Data extracted from a collection:
_ _ _

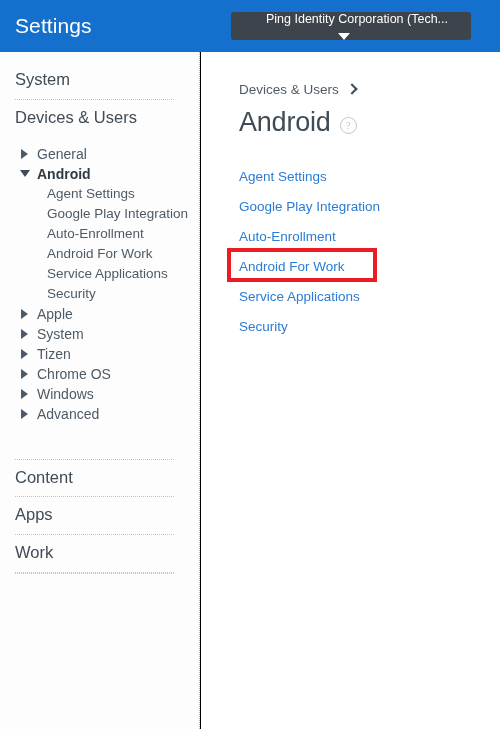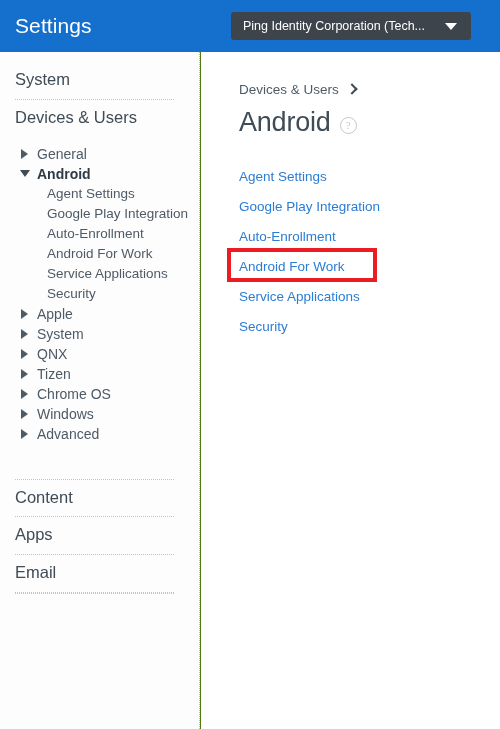--- a/index.html
+++ b/index.html
@@ -21,7 +21,7 @@
     position: relative;
     width: 500px;
     height: 729px;
-    background: #4d7c0f;
+    background: #000000;
   }
 
   

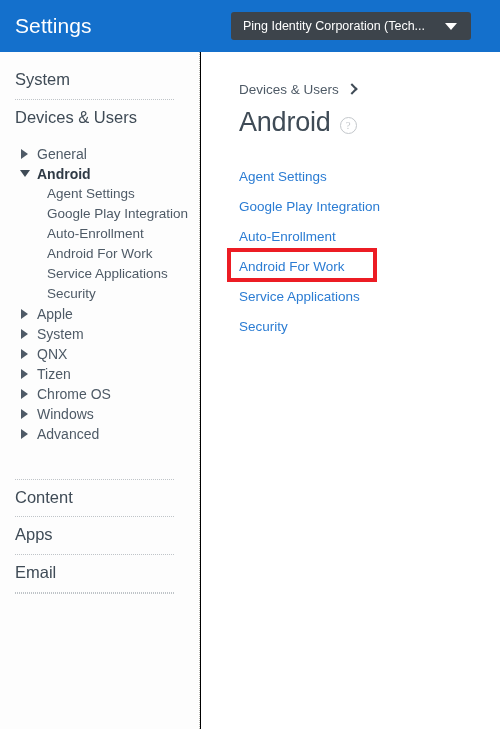--- a/index.html
+++ b/index.html
@@ -54,6 +54,7 @@
     display: flex;
     align-items: center;
     cursor: pointer;
+    flex-direction: column;
   }
 
   .org-select-label {

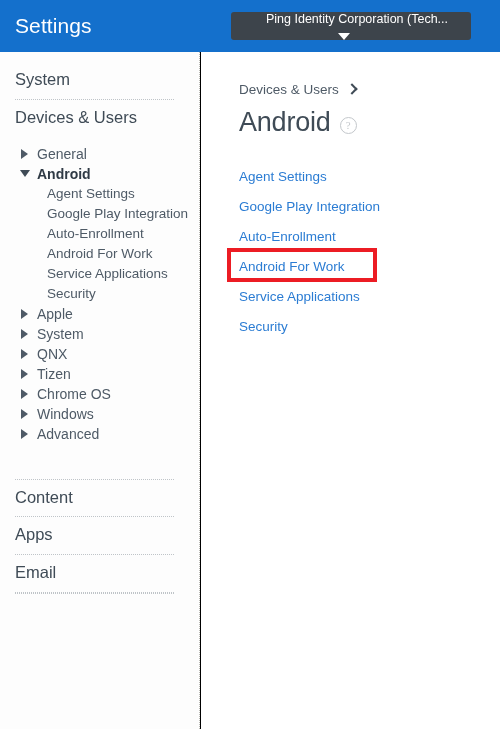--- a/index.html
+++ b/index.html
@@ -320,10 +320,6 @@
         </div>
         <div class="tree-item">
           <span class="tri tri-right"></span>
-          <span class="tree-label">QNX</span>
-        </div>
-        <div class="tree-item">
-          <span class="tri tri-right"></span>
           <span class="tree-label">Tizen</span>
         </div>
         <div class="tree-item">

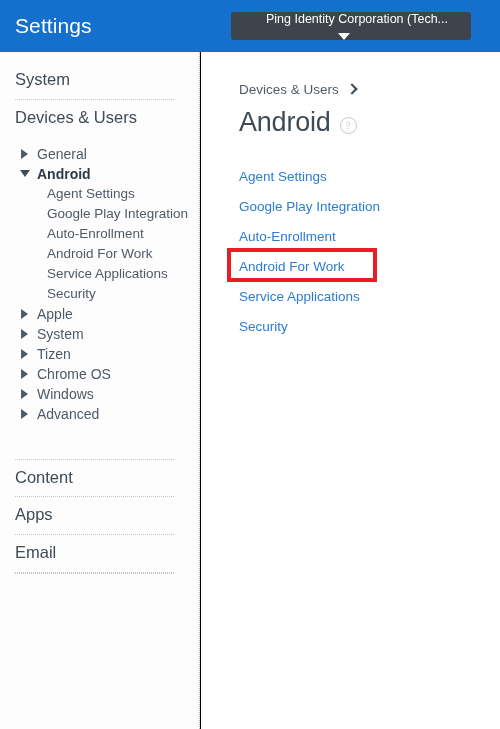--- a/index.html
+++ b/index.html
@@ -352,7 +352,7 @@
     <div class="divider"></div>
 
     <div class="nav-section">
-      <div class="section-head">Email</div>
+      <div class="section-head">Work</div>
     </div>
     <div class="divider"></div>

_ _ _

_Exercise_: Please make an exact copy of the records, leaving out any picture.

_Task result_:
--- a/index.html
+++ b/index.html
@@ -21,7 +21,7 @@
     position: relative;
     width: 500px;
     height: 729px;
-    background: #4d7c0f;
+    background: #000000;
   }
 
   

--- a/index.html
+++ b/index.html
@@ -54,6 +54,7 @@
     display: flex;
     align-items: center;
     cursor: pointer;
+    flex-direction: column;
   }
 
   .org-select-label {

--- a/index.html
+++ b/index.html
@@ -320,10 +320,6 @@
         </div>
         <div class="tree-item">
           <span class="tri tri-right"></span>
-          <span class="tree-label">QNX</span>
-        </div>
-        <div class="tree-item">
-          <span class="tri tri-right"></span>
           <span class="tree-label">Tizen</span>
         </div>
         <div class="tree-item">

--- a/index.html
+++ b/index.html
@@ -352,7 +352,7 @@
     <div class="divider"></div>
 
     <div class="nav-section">
-      <div class="section-head">Email</div>
+      <div class="section-head">Work</div>
     </div>
     <div class="divider"></div>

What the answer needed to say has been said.